I don’t put much stock in annual resolutions, although I am guilty of having made one or two over the years. Having learned from my failures I know that if I am to be successful, these ‘resolutions’ can’t be annual events.  My psyche requires regular reevaluation and constant reminding, especially when I am committing to something as difficult as regular exercise routine.   I hate exercise as a rule, but since I like how it makes me feel—strong and agile—I recommitment regularly (really, I bribe myself daily).

The beat to a Black Eyed Peas song that had circled around on the MP3 player ignited me as the match does to the wick of a Roman candle.  In seconds, the sweat was running down my brow moving too swiftly for me to dab it off with my sweat rag and dripped onto my chest before settling into my t-shirt.  I wasn’t going to win a Hooter’s contest but when I caught my reflection in the mirror, I couldn’t help but smile.  I was red faced and dripping sweat—I liked what I saw staring back.  I greedily gulped down the heavy air that wasn’t quite making the trip to the bottom of my lungs leaving me gasping.  I would feel fantastic later even though I was miserable about that moment when I remembered how much life is like exercise.        

It’s difficult and complex, it’s fun and exciting, it’s challenging and painful, and more often than not, there is no visible gain despite the effort put forth.  I’ve been working regularly for a year, and I’ve only managed to shrink one dress size.  I don’t have much to show for all that dripping sweat and weekly renewal to myself.        

 The annual reflection that comes at the end of the year begs the same question—what have I accomplished in the last three hundred-sixty-five days, or for that matter, the last ten years?  It is a daunting question to reflect upon, let alone try to answer, and for me, it’s a nagging life question that slaps me cold with violent frequency.  I say violent because I find myself standing guard on my own conscience to prevent an entry and subsequent hostile takeover.        

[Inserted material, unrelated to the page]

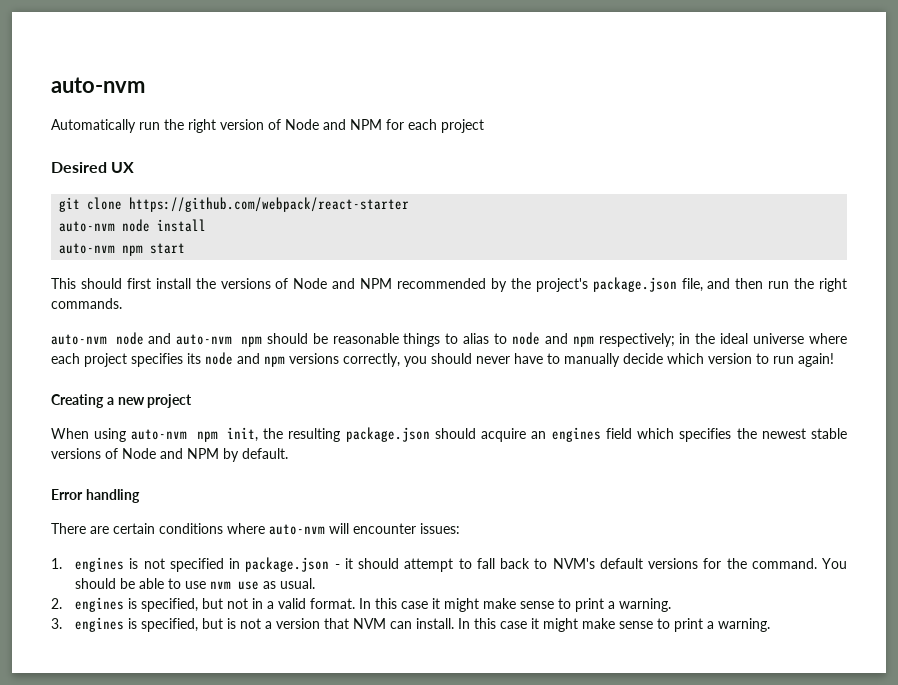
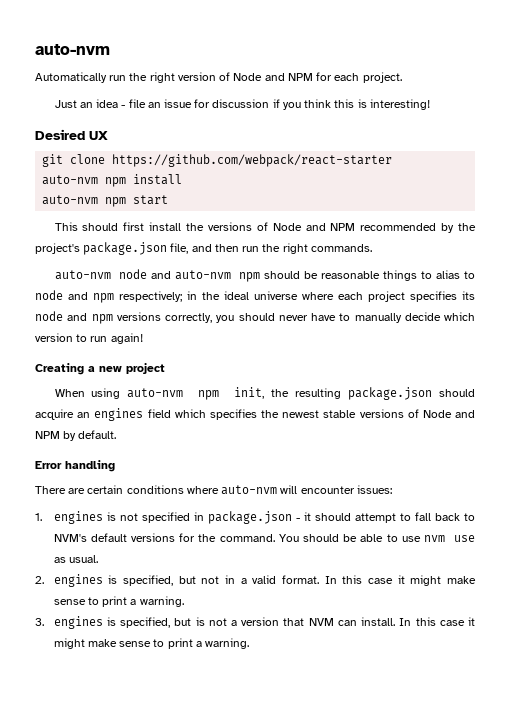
[441,119,484,133] project -> [362,72,402,83] [54,99,430,110] project. // Just an idea - file an issue for discussion if you think this is interesting!
[122,219,151,232] node -> [105,177,127,187] npm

I battle my memories occasionally and end up condemning myself as well as the choices that I’ve made.  I am guilty of over-evaluation.  I catch myself revaluating major decisions and choices in my life under the guise of if I understand the past that understanding will balance the present, and eventually I’ll lay a plan for the future.    Of course, I know this is a crock of BS, which is why I stand guard.  There aren’t many points to beating myself up over all that I didn’t or might have done, scream to the gods in despair.  I am here now doing more than I have ever done.  That’s got to be a good thing, even if I only dropped one dress size last year.